Instructions to follow
All entries below are to be set down again exactly as given.

Excerpted records
___
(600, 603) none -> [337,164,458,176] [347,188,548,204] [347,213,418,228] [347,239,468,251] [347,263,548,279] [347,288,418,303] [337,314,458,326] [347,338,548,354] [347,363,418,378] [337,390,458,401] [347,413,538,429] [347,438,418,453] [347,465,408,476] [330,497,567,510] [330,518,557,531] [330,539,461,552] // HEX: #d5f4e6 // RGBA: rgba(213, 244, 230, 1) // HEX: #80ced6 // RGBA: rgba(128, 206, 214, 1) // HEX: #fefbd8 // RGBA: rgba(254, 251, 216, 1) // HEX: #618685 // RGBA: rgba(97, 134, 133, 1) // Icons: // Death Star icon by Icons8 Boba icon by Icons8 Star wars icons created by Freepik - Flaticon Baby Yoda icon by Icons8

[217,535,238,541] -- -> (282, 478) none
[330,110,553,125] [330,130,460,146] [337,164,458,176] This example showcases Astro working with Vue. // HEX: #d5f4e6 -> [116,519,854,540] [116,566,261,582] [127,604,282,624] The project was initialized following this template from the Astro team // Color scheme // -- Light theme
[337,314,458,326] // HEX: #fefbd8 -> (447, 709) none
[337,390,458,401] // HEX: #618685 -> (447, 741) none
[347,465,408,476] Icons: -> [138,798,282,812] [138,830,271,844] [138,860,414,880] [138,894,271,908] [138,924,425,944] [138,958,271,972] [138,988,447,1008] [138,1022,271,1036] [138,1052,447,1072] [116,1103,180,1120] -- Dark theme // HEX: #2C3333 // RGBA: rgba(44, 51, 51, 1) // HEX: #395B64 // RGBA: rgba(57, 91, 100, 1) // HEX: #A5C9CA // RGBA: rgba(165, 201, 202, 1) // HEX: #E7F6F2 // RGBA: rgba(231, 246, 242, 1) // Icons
___
Written answer
(600, 603) none -> [337,164,458,176] [347,188,548,204] [347,213,418,228] [347,239,468,251] [347,263,548,279] [347,288,418,303] [337,314,458,326] [347,338,548,354] [347,363,418,378] [337,390,458,401] [347,413,538,429] [347,438,418,453] [347,465,408,476] [330,497,567,510] [330,518,557,531] [330,539,461,552] // HEX: #d5f4e6 // RGBA: rgba(213, 244, 230, 1) // HEX: #80ced6 // RGBA: rgba(128, 206, 214, 1) // HEX: #fefbd8 // RGBA: rgba(254, 251, 216, 1) // HEX: #618685 // RGBA: rgba(97, 134, 133, 1) // Icons: // Death Star icon by Icons8 Boba icon by Icons8 Star wars icons created by Freepik - Flaticon Baby Yoda icon by Icons8

[217,535,238,541] -- -> (282, 478) none
[330,110,553,125] [330,130,460,146] [337,164,458,176] This example showcases Astro working with Vue. // HEX: #d5f4e6 -> [116,519,854,540] [116,566,261,582] [127,604,282,624] The project was initialized following this template from the Astro team // Color scheme // -- Light theme
[337,314,458,326] // HEX: #fefbd8 -> (447, 709) none
[337,390,458,401] // HEX: #618685 -> (447, 741) none
[347,465,408,476] Icons: -> [138,798,282,812] [138,830,271,844] [138,860,414,880] [138,894,271,908] [138,924,425,944] [138,958,271,972] [138,988,447,1008] [138,1022,271,1036] [138,1052,447,1072] [116,1103,180,1120] -- Dark theme // HEX: #2C3333 // RGBA: rgba(44, 51, 51, 1) // HEX: #395B64 // RGBA: rgba(57, 91, 100, 1) // HEX: #A5C9CA // RGBA: rgba(165, 201, 202, 1) // HEX: #E7F6F2 // RGBA: rgba(231, 246, 242, 1) // Icons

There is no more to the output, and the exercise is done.